Лето цвело. На молодых елках алели тонкие, смолистые и сладкие столбики будущих шишек. Желтела липа, сизо синели ягоды жимолости. Скромным белым кружевом цвела в овраге смородина. И с шорохом, зеленым и живым, росла трава.
На Муроянском тракте Зорьку обогнала машина, но он ее пропустил: кабинка была занята, а в кузов он лезть не хотел. Там возили известь, а на Зорьке были новый бумажный пиджак в полоску и жаркие, не по лету, армейские галифе, предмет зависти деревенских ребят.
В Мурояне на базаре Зорька купил кулек сладких орехов, спрятал в карман и, трудно вздохнув, свернул на знакомую улицу.
Окна в общежитии все были настежь, и в одном сидела сторожиха, грызла прошлогодние тыквенные семечки.
— Девки на гору гулять пошли.
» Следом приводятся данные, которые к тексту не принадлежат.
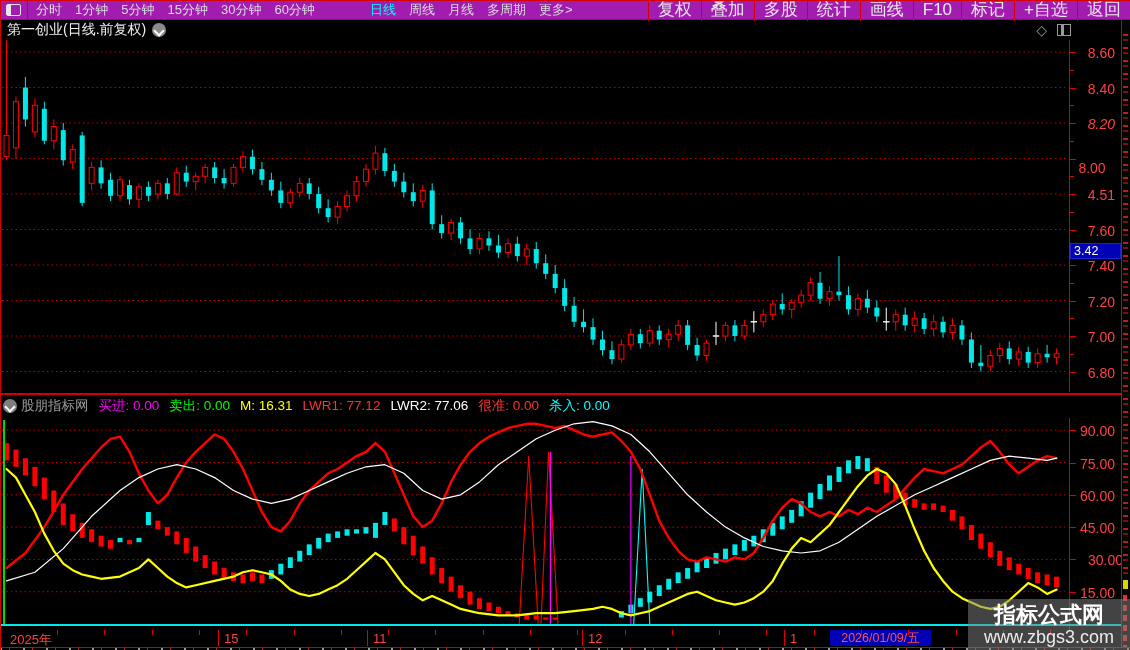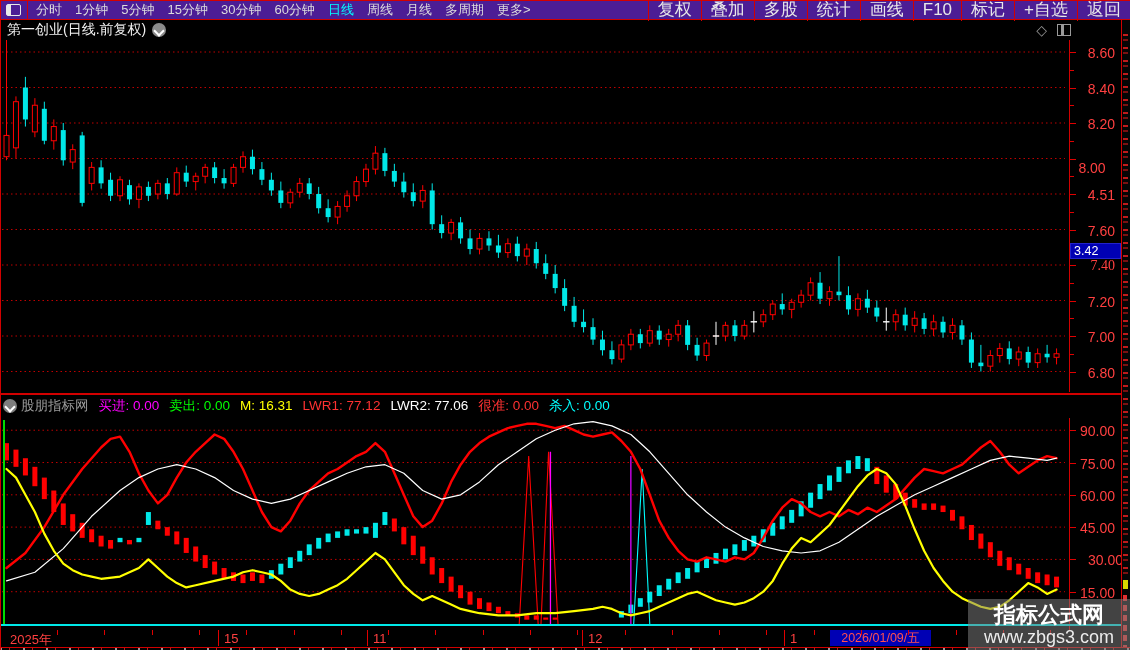"分时" #toolbar { background: #4c1d95 -> #a21caf }
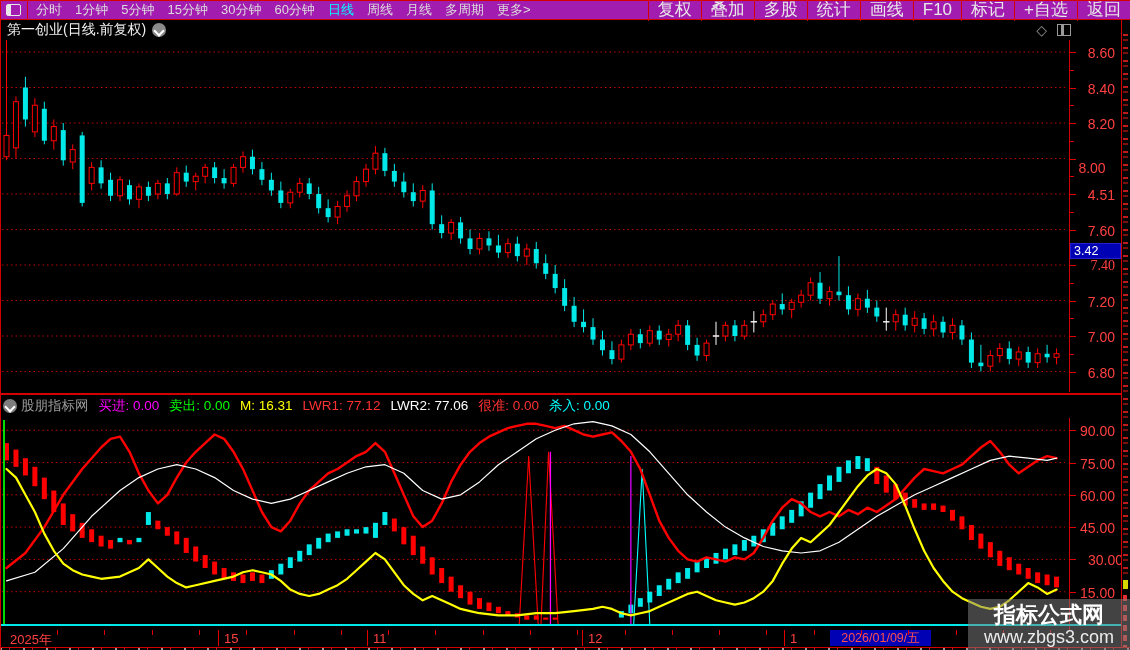"日线" .menu-left .mi.active { margin-left: none -> 42px }
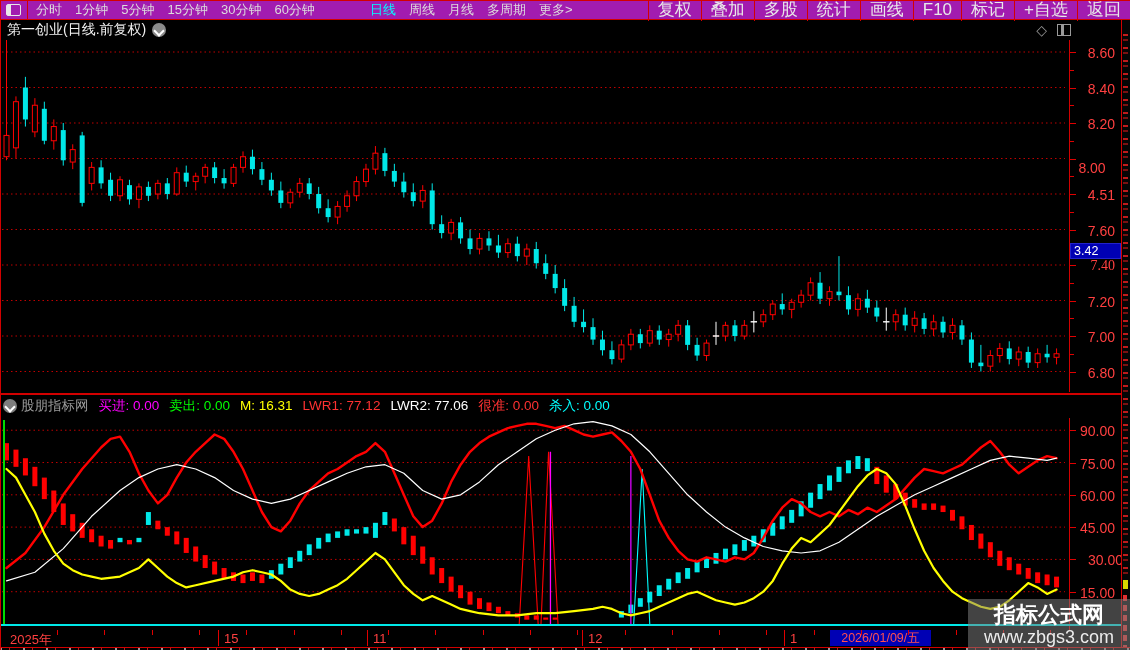"8.20" div.axis-label { font-style: none -> italic }
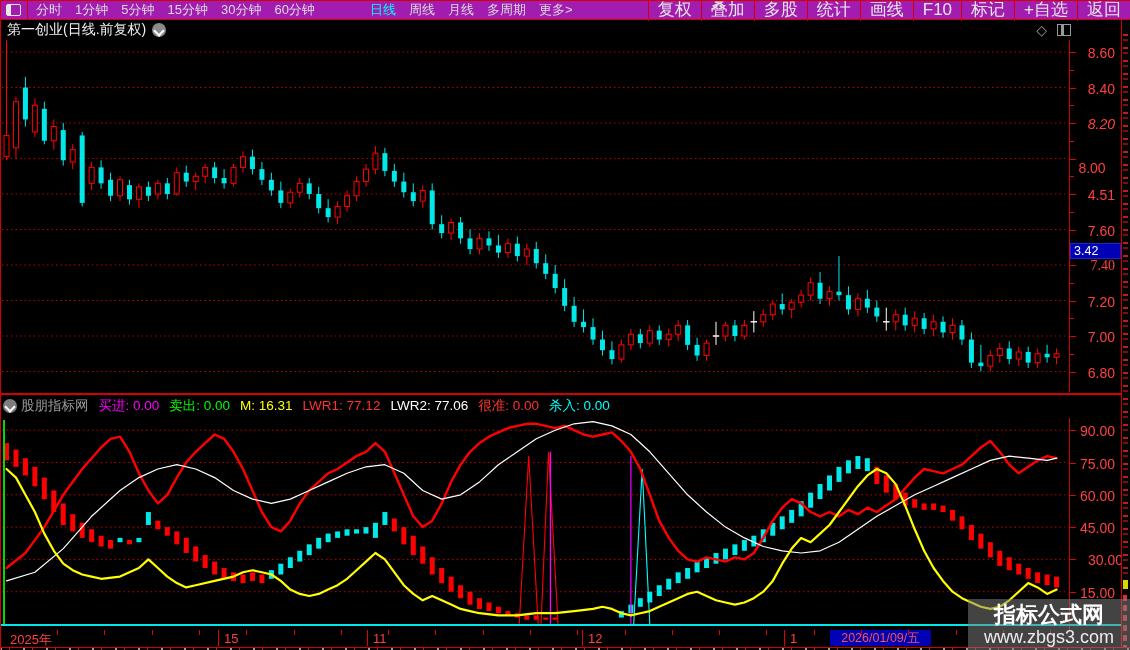"7.40" div.axis-label { font-family: Liberation Serif, serif -> none }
А ты чей будешь?
Она раздобрилась и пустила Зорьку в комнату, указав на Марианнину койку.
Койка была узкая, ровненько застеленная чистым одеялом. На стенке желтолицая «Монна Лиза», вырезанная из журнала. И больше ничего. Зорька поглядел вокруг: над другими, более пышными постелями — и плавающие по чернильной воде лебеди, и цветные фотокарточки с золотисто-розовой обсыпкой. На тумбочках батарея флаконов, все с картинами.
«Икону повесила, — подумал Зорька, вернувшись глазами к «Моне Лизе», — а больше ничего нету…»
В окошко через занавеску сеялось июньское солнце и собиралось в играющее пятно на коврике возле Марианниной кровати. Зорьке захотелось накрыть это пятно сапогом, но он побоялся истоптать чистый коврик. Он сидел и томился.
Марианну он увидел еще в окошко. Она несла пучок непоспевшей земляники, обложенный травой-белокрайкой. На Марианне было светлое платье и черные мальчиковые ботинки, так знакомые Зорьке. И он вдруг почувствовал, что у него даже сил нет подняться с табуретки, на которой сидел.
Разговору их никто мешать не стал. Тут насчет этого существовал между девчатами неписаный закон. Правда, из любопытства они сунулись посмотреть, но тут же, выпровоженные Домной, ушли куда-то к соседям. Но разговор все равно не клеился.
— У вас что, выходной?
— Да. А у тебя?
— Мы летом без выходных. Ягод насбирала?